Exercise prompt:
Read the material below. Count the lines containing "Full" and give that count alone.

Data provided:

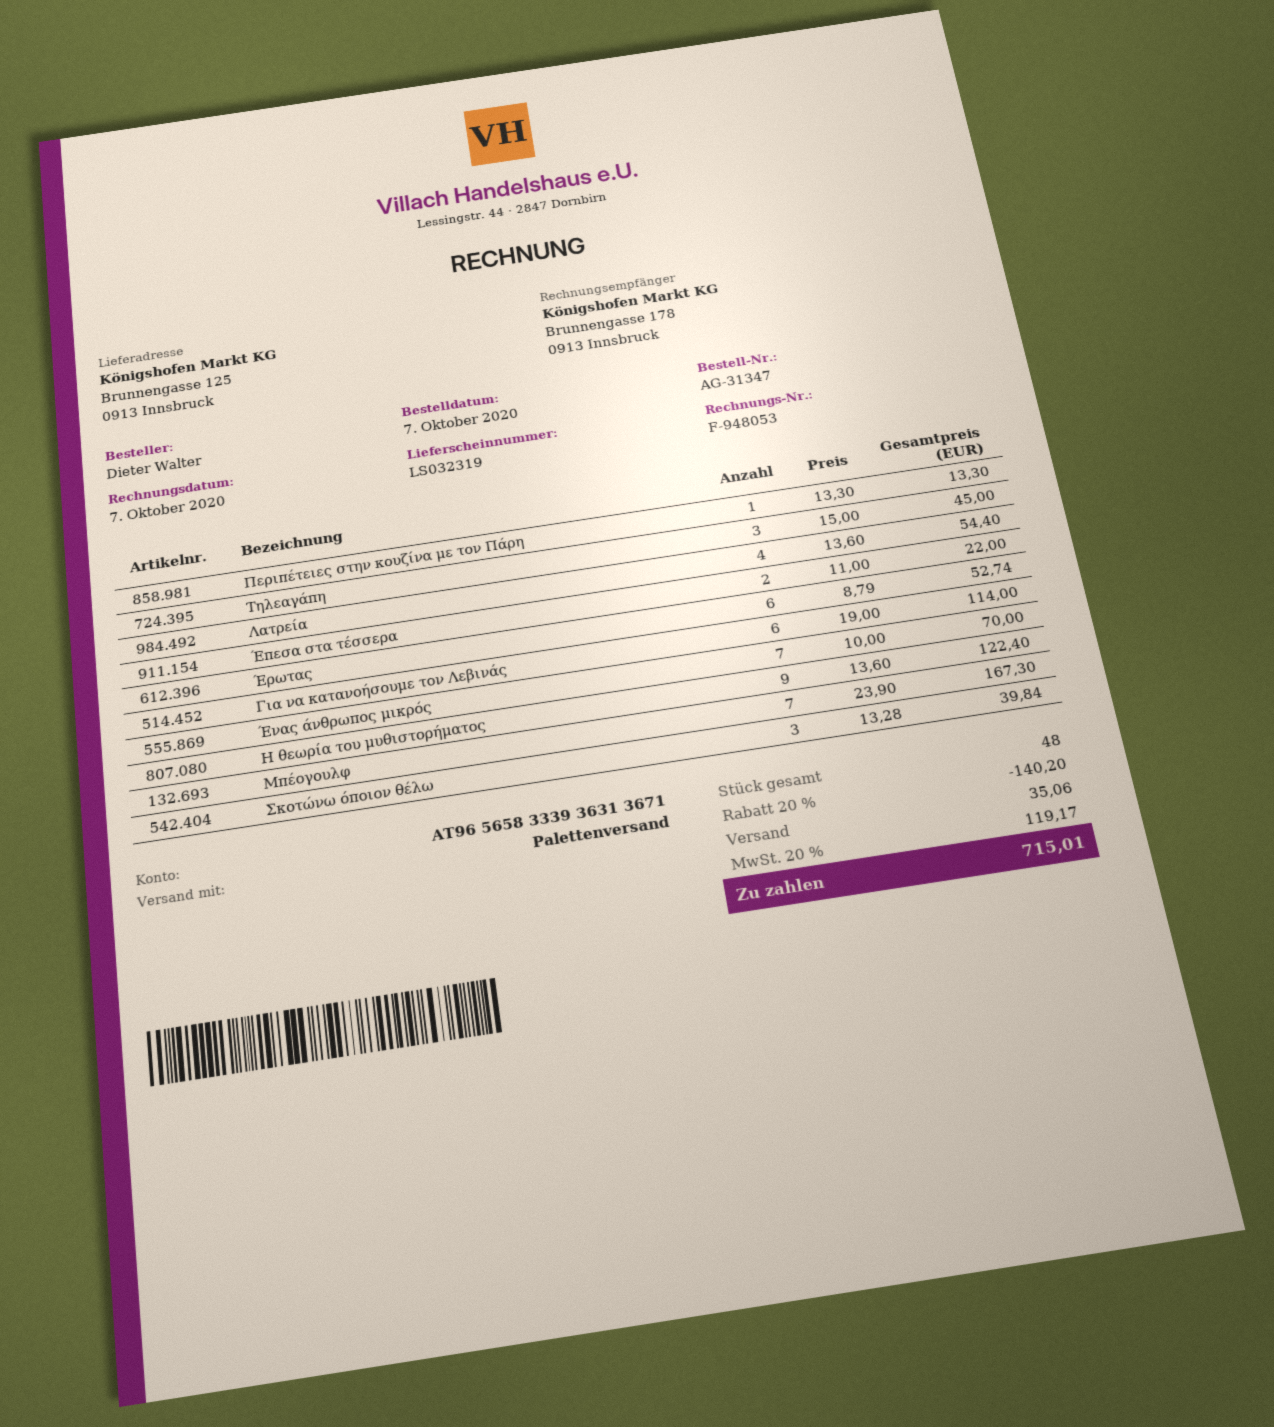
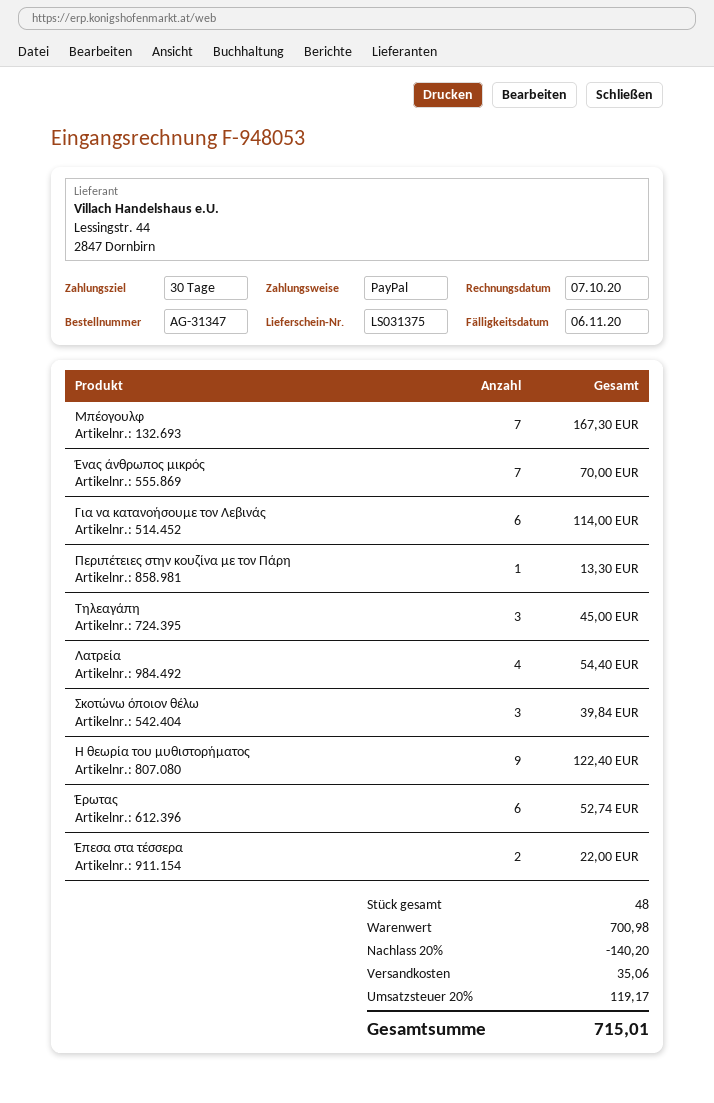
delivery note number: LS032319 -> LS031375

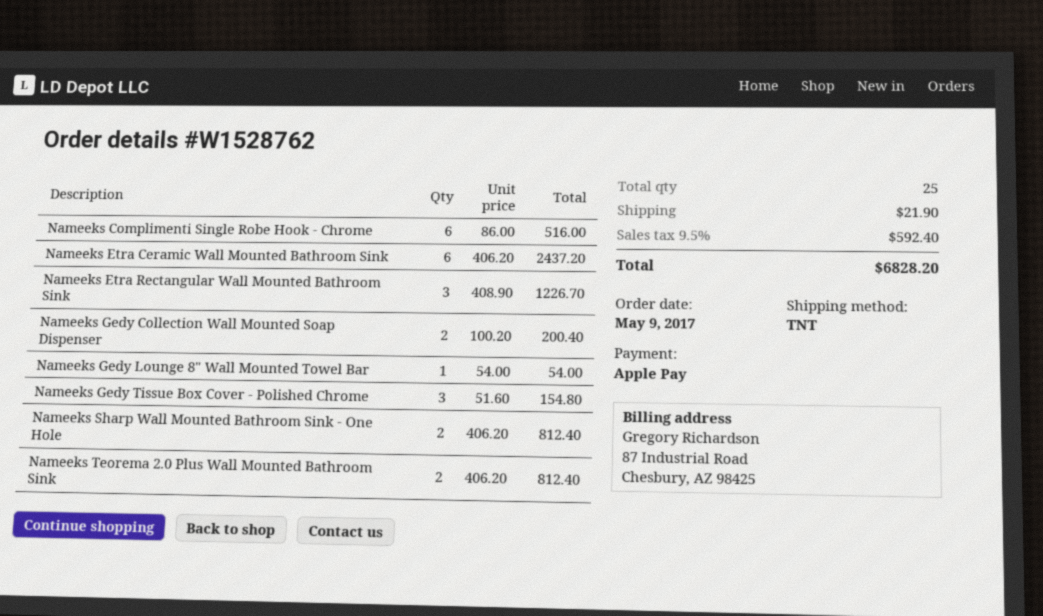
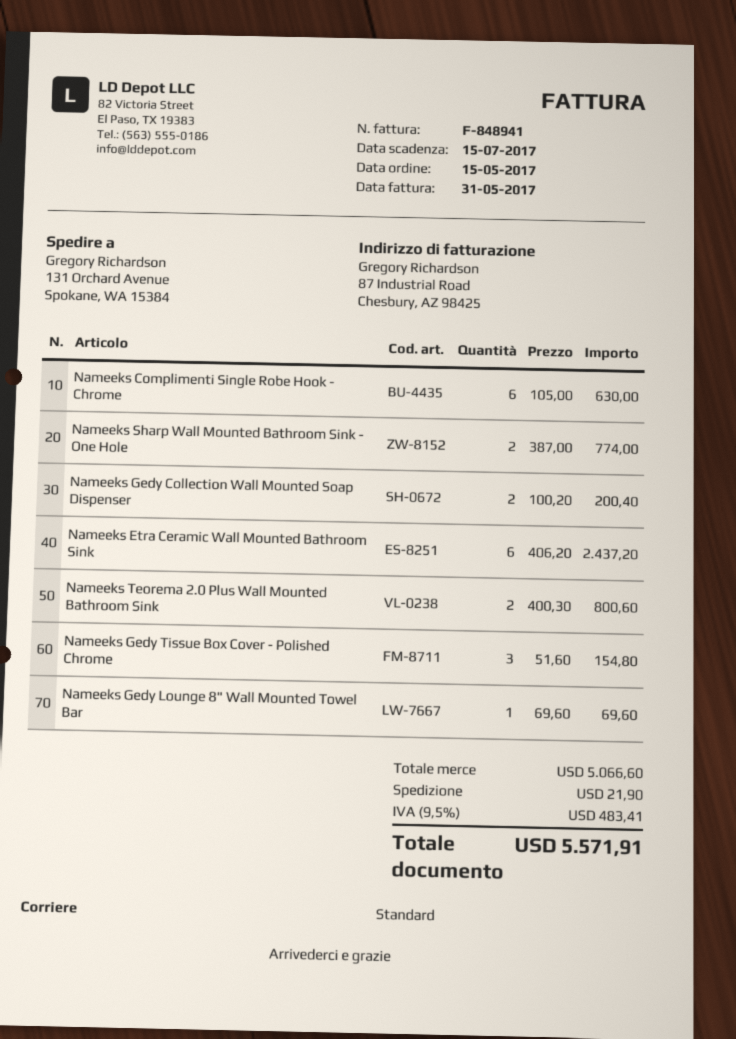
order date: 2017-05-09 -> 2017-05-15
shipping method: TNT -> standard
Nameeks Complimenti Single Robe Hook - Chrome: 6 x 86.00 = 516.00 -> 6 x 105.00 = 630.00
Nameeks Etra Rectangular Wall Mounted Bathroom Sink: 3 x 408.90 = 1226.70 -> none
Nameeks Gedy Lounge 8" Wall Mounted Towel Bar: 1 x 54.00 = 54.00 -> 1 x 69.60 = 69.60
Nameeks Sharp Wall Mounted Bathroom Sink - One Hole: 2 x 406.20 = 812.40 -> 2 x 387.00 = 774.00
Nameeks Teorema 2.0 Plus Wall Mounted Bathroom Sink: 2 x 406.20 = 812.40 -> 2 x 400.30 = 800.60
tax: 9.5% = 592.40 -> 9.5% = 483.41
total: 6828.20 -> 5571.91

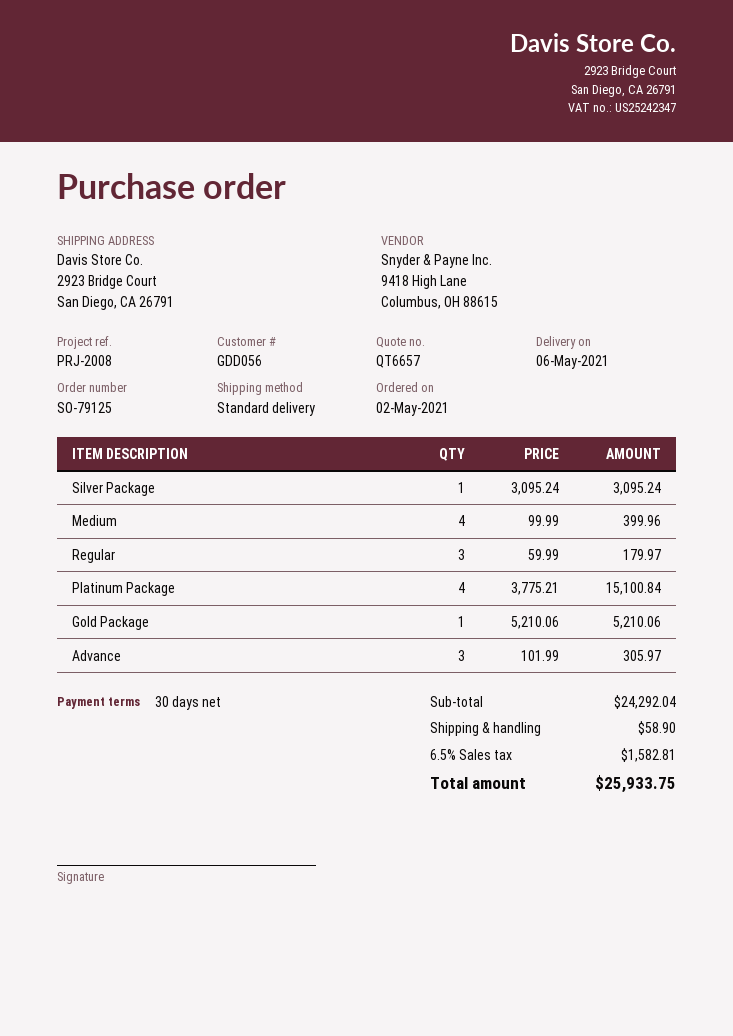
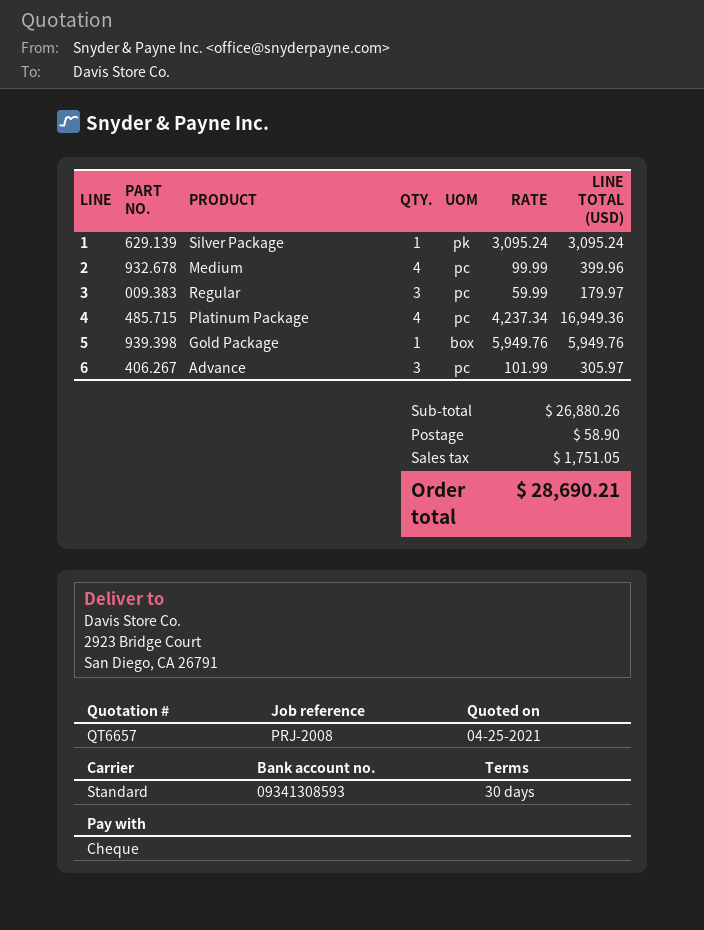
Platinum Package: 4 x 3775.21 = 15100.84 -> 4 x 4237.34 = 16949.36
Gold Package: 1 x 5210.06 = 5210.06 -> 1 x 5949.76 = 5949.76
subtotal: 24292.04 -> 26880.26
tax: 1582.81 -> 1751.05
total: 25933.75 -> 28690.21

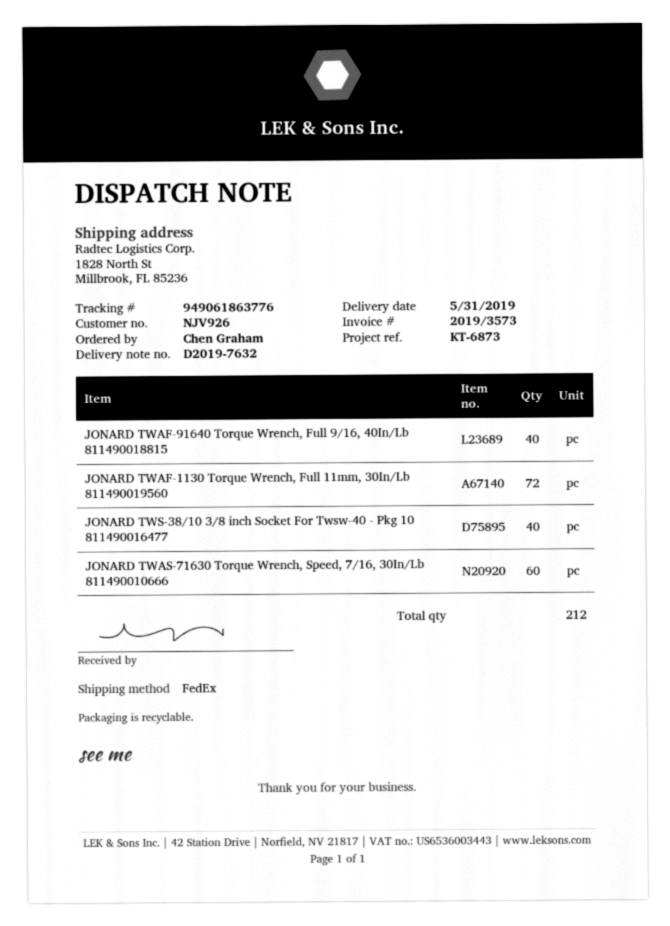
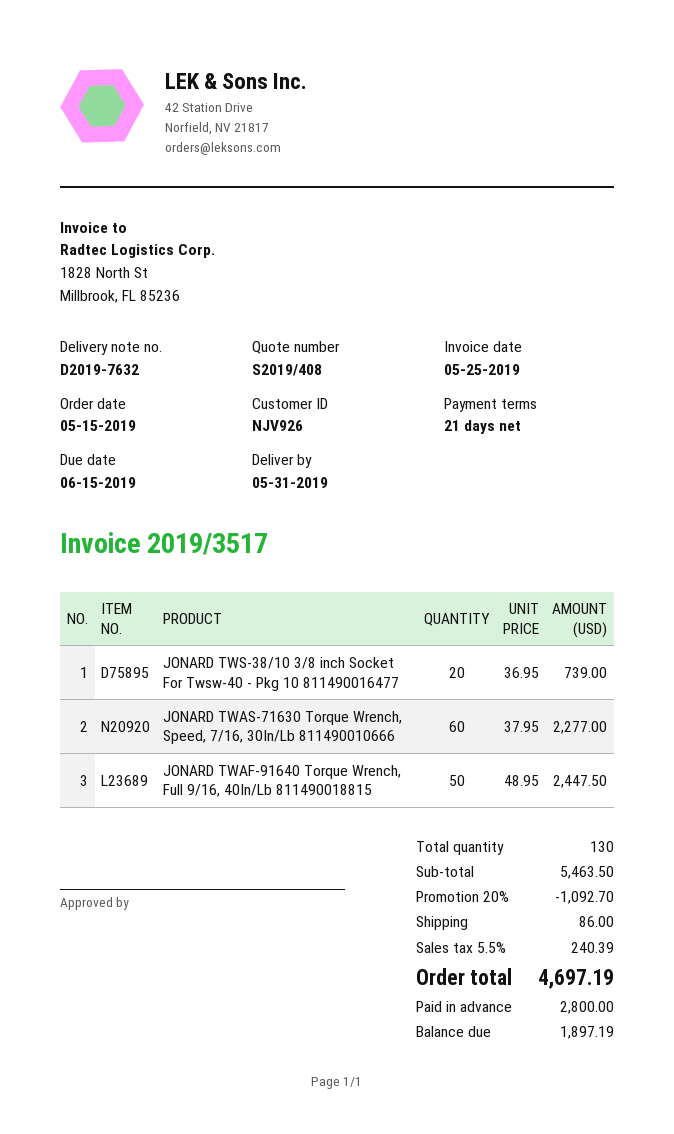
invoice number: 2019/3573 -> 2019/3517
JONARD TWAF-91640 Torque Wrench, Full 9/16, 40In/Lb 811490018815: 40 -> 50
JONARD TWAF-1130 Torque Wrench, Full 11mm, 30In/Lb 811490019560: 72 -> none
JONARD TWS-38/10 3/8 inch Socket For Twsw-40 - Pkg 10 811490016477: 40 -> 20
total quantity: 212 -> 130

Response to this exercise:
2